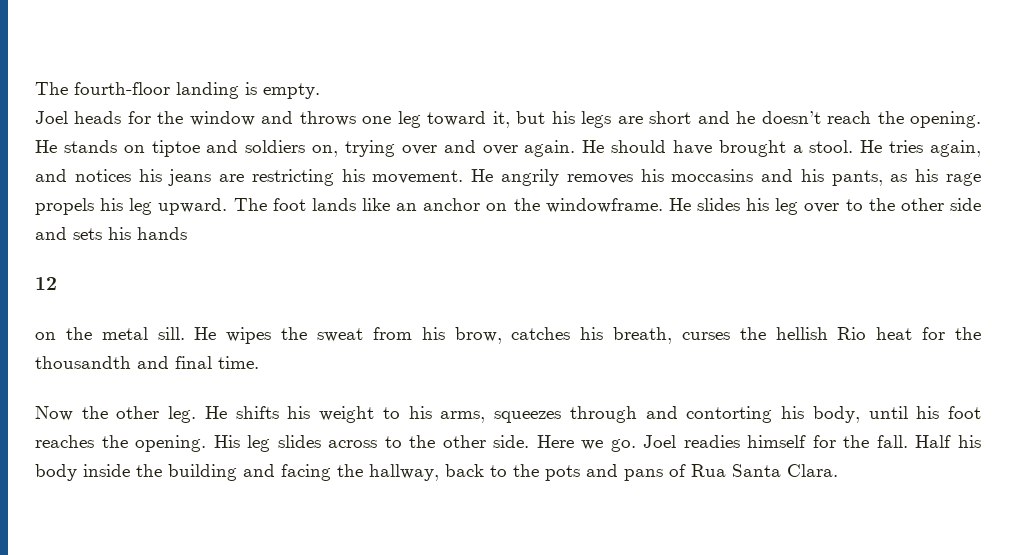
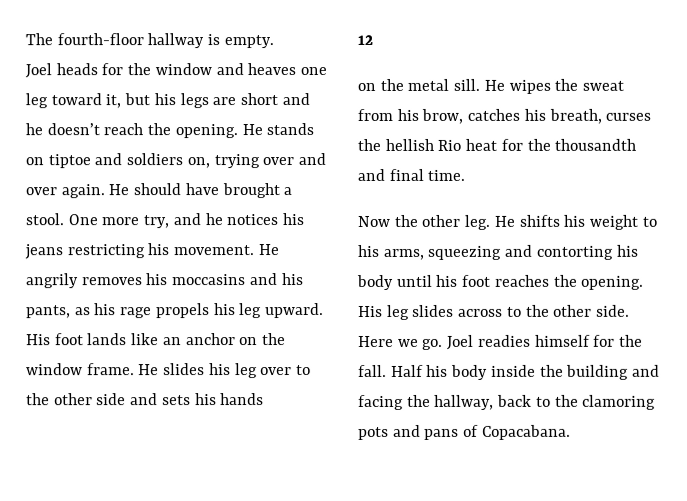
- The fourth-floor landing is empty.
+ The fourth-floor hallway is empty.
- Joel heads for the window and throws one leg toward it, but his legs are short and he doesn’t reach the opening.
+ Joel heads for the window and heaves one leg toward it, but his legs are short and he doesn’t reach the opening.
- He tries again, and notices his jeans are restricting his movement.
+ One more try, and he notices his jeans restricting his movement.
- The foot lands like an anchor on the windowframe.
+ His foot lands like an anchor on the window frame.
- He shifts his weight to his arms, squeezes through and contorting his body, until his foot reaches the opening.
+ He shifts his weight to his arms, squeezing and contorting his body until his foot reaches the opening.
- Half his body inside the building and facing the hallway, back to the pots and pans of Rua Santa Clara.
+ Half his body inside the building and facing the hallway, back to the clamoring pots and pans of Copacabana.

--------------------

§ ABOUT THIS EXERCISE: Provide an exact transcript of the lines from the one that holds "- Joel heads" through the final line of the data above.

§ REPLY:
- Joel heads for the window and throws one leg toward it, but his legs are short and he doesn’t reach the opening.
+ Joel heads for the window and heaves one leg toward it, but his legs are short and he doesn’t reach the opening.
- He tries again, and notices his jeans are restricting his movement.
+ One more try, and he notices his jeans restricting his movement.
- The foot lands like an anchor on the windowframe.
+ His foot lands like an anchor on the window frame.
- He shifts his weight to his arms, squeezes through and contorting his body, until his foot reaches the opening.
+ He shifts his weight to his arms, squeezing and contorting his body until his foot reaches the opening.
- Half his body inside the building and facing the hallway, back to the pots and pans of Rua Santa Clara.
+ Half his body inside the building and facing the hallway, back to the clamoring pots and pans of Copacabana.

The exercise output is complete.